▶ Data extracts
------------------------------------------------------------------------
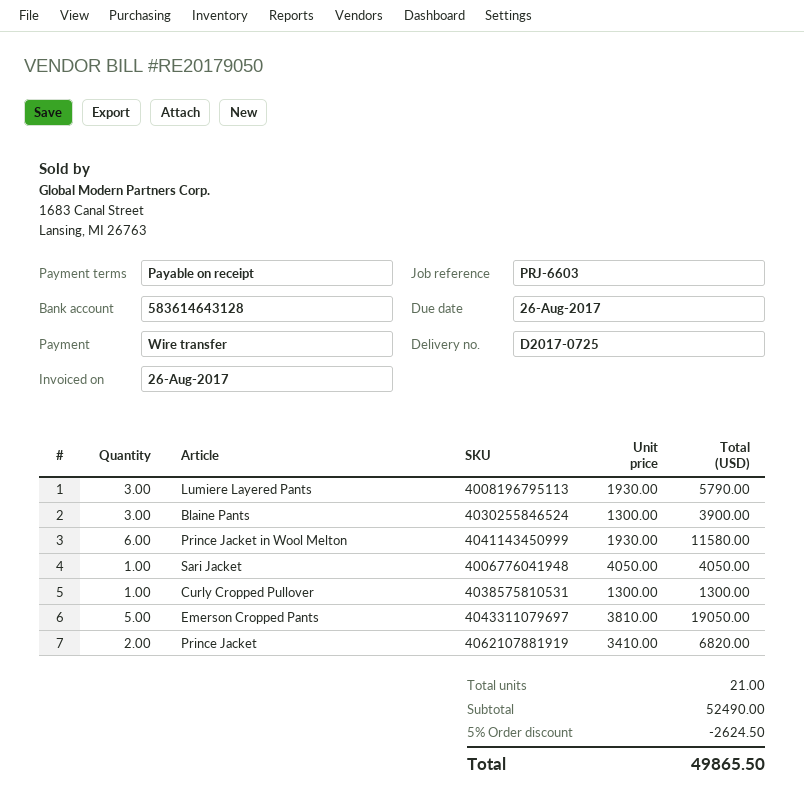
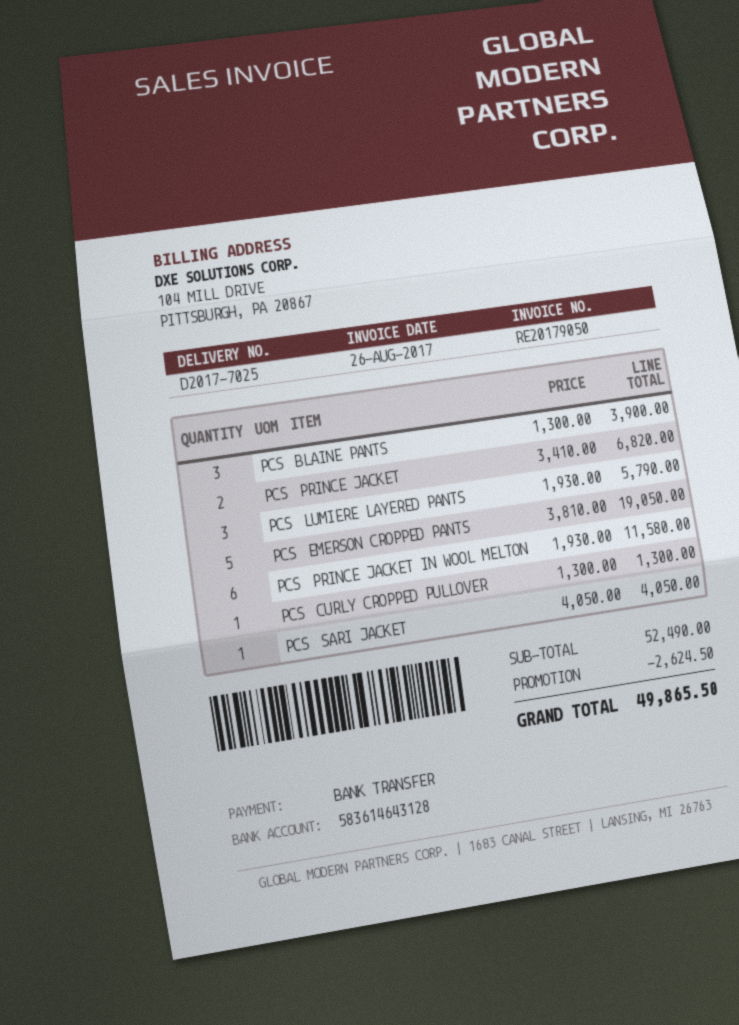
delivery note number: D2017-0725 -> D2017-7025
------------------------------------------------------------------------
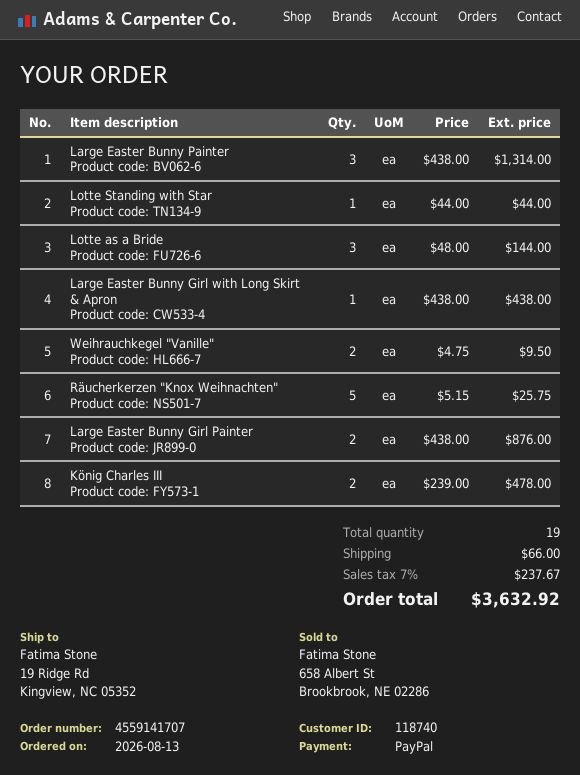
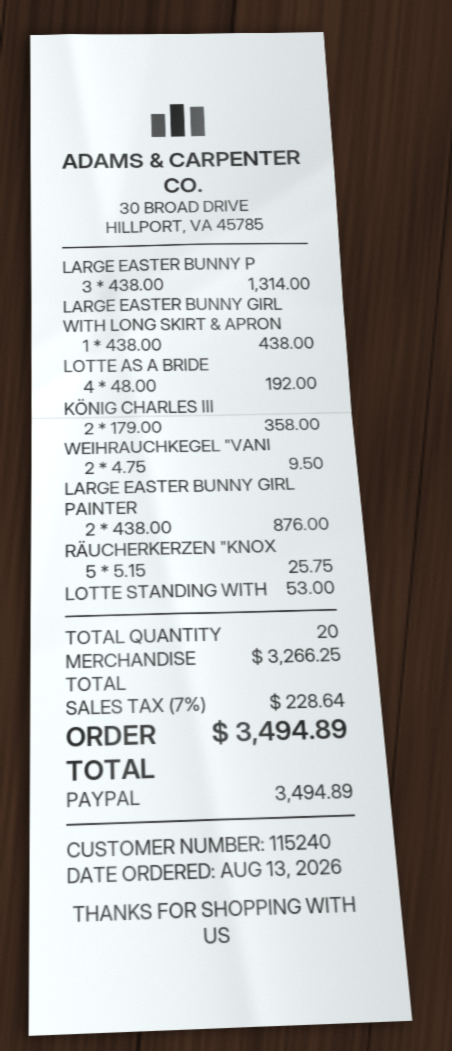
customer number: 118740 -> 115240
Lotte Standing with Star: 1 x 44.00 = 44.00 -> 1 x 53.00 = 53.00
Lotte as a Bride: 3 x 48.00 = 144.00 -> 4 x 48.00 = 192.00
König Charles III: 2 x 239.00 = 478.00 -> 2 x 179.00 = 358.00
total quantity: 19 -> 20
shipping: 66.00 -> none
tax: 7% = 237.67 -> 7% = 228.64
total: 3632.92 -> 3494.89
------------------------------------------------------------------------
▶ Exercise requirements
Each line in the data that holds the string "number" must be returned.

▶ Written answer
delivery note number: D2017-0725 -> D2017-7025
customer number: 118740 -> 115240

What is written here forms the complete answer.